Other assumptions will be covered throughout the post, but these are not outside the realms of what would be considered expected user behavior.

What is NoScript?

NoScript is a browser plugin that enables the blocking of scripts/plugins (JavaScript, Flash, Java etc) from running on pages. These scripts are often used to correctly display a page to a user, but can also be used for more nefarious, or intrusive, purposes. NoScript looks to protect users by allowing them to decide which sites are allowed to run these scripts.

But surely there aren’t that many scripts?

This image is from the Reddit home page. I would say it is safe to assume that Reddit would never knowingly deliver malicious content to visitors (and there is nothing in this image that would make me think that’s the case!). That is a very quick way to kill off a business. Like many sites they use tools to track site usage, and to deliver adverts.

For the purposes of this post, I won’t be going into what each entry means or why there are a number of different domains. The point here is that for a well know site there are several entries, not just one.

Plugins & Private Browsing

By default, plugins installed on both Firefox and Chrome do not persist to private browsing mode. Note that setting the browser to never remember your history is different to private browsing when it comes to installing plugins.
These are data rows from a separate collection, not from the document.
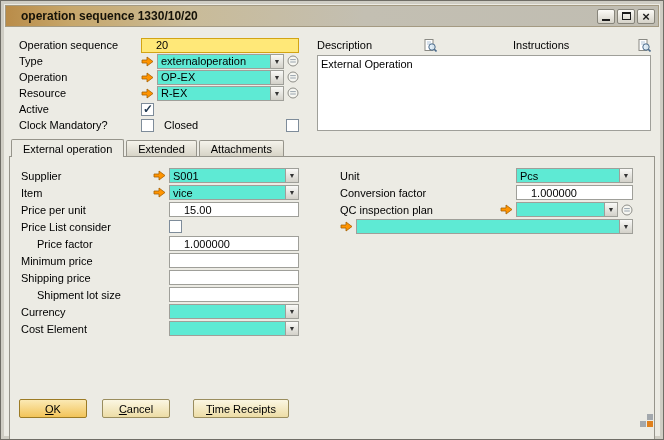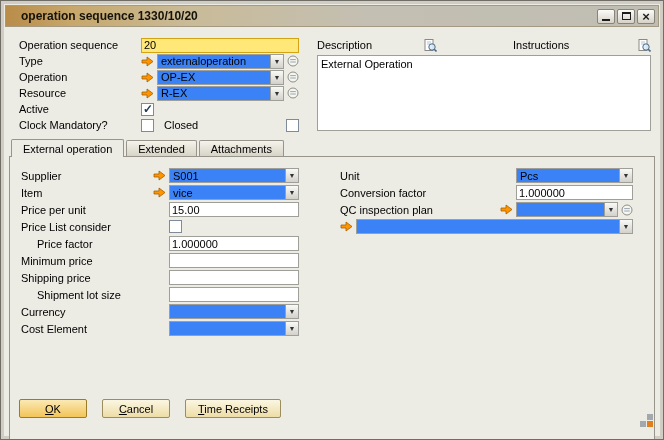"20" .input { padding: 0 2px -> 0 14px }
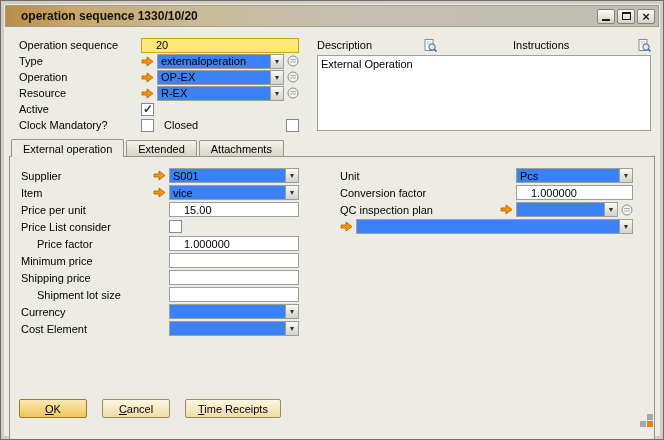"externaloperation" .select { background: #3b82f6 -> #5eead4 }
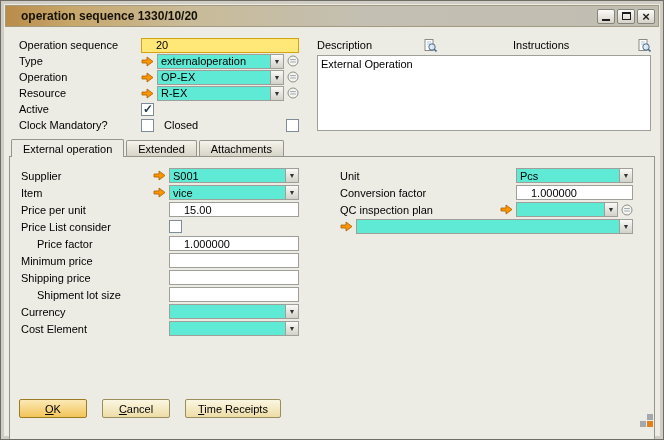"Time Receipts" .btn.gap { margin-left: none -> 8px }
This means that the user will need to have enabled this feature for private browsing if we are to get artefacts from there.

What is Private Browsing?

Private browsing, or ‘incognito mode’ on Chrome, are designed to allow a user to browse the internet without leaving session data behind. This can be very useful if using a shared computer, for example in a library, or if you need to log onto your bank from a friends house. It is also useful for developers to fault find as it ignores existing cookies and deletes any newly cookies created at the end of the session.

It can also be used to hide evidence of malicious or criminal activity. Some users believing that anything done in private browsing is untraceable.

Private browsing can cause issues for a forensicator, and unless you capture the memory from a running machine, it can be very difficult to show what was done during that browsing session.

Private browsing does not protect against what the destination server is tracking. This is where plugins that protect a users privacy come in.

Browser Fingerprinting

‘Browser fingerprinting’ is a way of identifying your browser on the internet. Sites like AmIUnique.org can check your device to see how unique you are. JavaScript is often used to glean more information about your browser that will increase the likelihood of your browser being unique. By using NoScript you disable this additional layer of potential invasive behaviour.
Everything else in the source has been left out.